LambdaBuffers Codegen

NOTE: The implementation of the code generation framework is still in early stages and will likely undergo substantial changes as development continues. This document serves to outline general principles that any implementation of the LambdaBuffers code generation framework ought to adhere to.

Requirements

  1. Modular & reusable components
  2. Ergonomic interface
  3. Extensible to new opaque types
  4. Extensible to new type classes

Modular & Reusable Components

Because the code generation modules for each target language will almost certainly constitute the bulk of the final LambdaBuffers codebase, it is essential that components of the code generation framework be as modular and reusable as is practicable.

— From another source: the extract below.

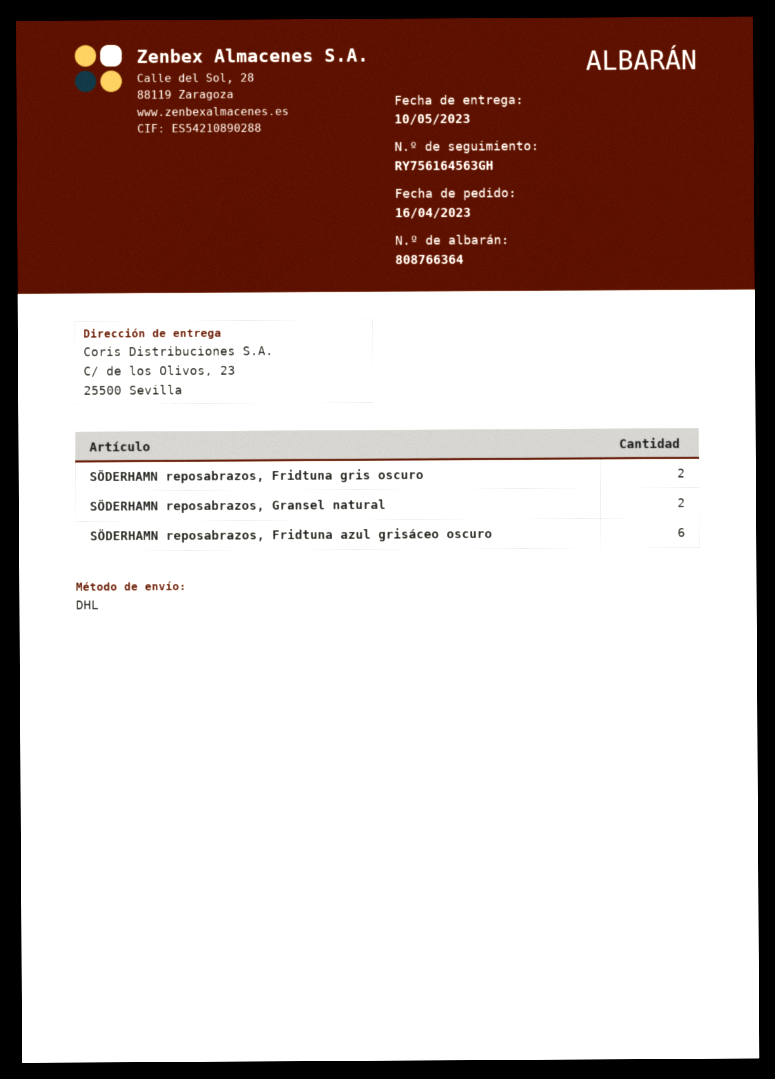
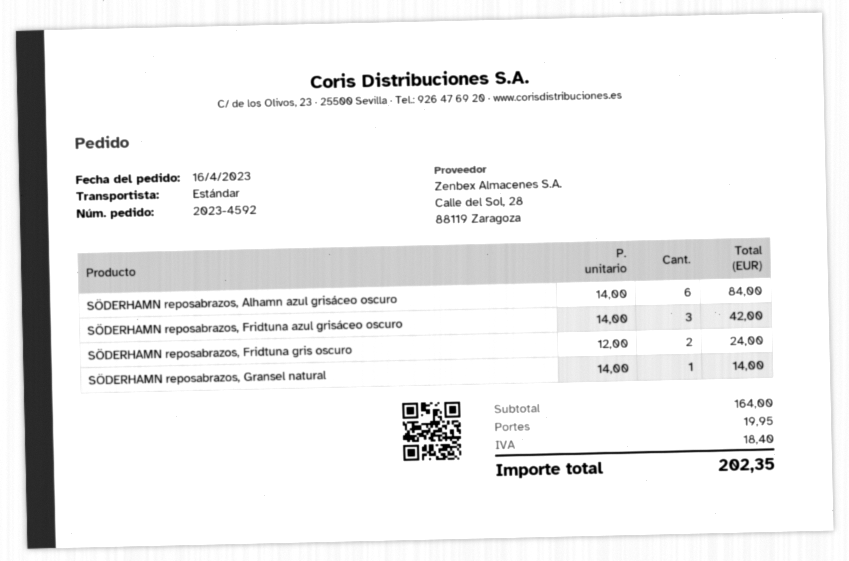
shipping method: DHL -> standard
SÖDERHAMN reposabrazos, Gransel natural: 2 -> 1
SÖDERHAMN reposabrazos, Fridtuna azul grisáceo oscuro: 6 -> 3
SÖDERHAMN reposabrazos, Alhamn azul grisáceo oscuro: none -> 6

Although each target language has its own distinct syntax and semantics, many syntactic forms exist in multiple target languages. For example, Haskell and PureScript both use a comma-separated set enclosed in square brackets (e.g. [1,2,3]) to represent a List _/[_] value, while Rust uses a similar form (in conjunction with a macro, e.g. vec![1,2,3]) to represent a Vector<_> value. To reduce redundant and superfluous code, common syntactic patterns such at this should be abstracted out into a set of functions that can be reused across languages.

Ergonomic Interface

While the LambdaBuffers team will support a finite set of specific target languages, adding support for an additional language should be as painless as possible (ceteris paribus) to encourage and facilitate open source contributions by third parties. A basic set of tools which can be used to write code generation modules for any target language should be developed, and all code generation modules written by the LambdaBuffers team should employ those tools (in order to provide a robust set of examples for future contributors, among other benefits).

Extensible to New Opaque Types

Users and contributors should be able to easily extend the default set of supported opaque types to support additional opaque types. In the context of code generation, this means: Users should have the ability to specify the target type for a given opaque type in the target language (including the package or module that contains the target type if the target type is not part of the language's standard library).

Because type class instances must be derived structurally, and because an opaque type is by definition a type with no visible internal structure, users should be provided with an ergonomic interface for noting the presence of a type class instance for an opaque type's target type in a particular language (if the instance exists in the standard library), or for referring to the module where such an instance is located (if the instance is defined in a library or by the user in one of their own modules).

Extensible to New Type Classes

Users and contributors should be able to easily extend the default set of supported type classes to support additional type classes and facilitate the derivation of instances for newly defined classes.

In practice, the type class code generation machinery must consist of two distinct parts: First, a set of deriving rules which correspond to instances that already exist (in some module or in a language's standard library/prelude). Second, code generation functions that operate on user-defined types which satisfy those rules.

Each of these parts should be ergonomic, well-documented, and the implementation of the default set of supported type classes ought to be thoroughly commented in order that users have a diverse set of real examples to work from.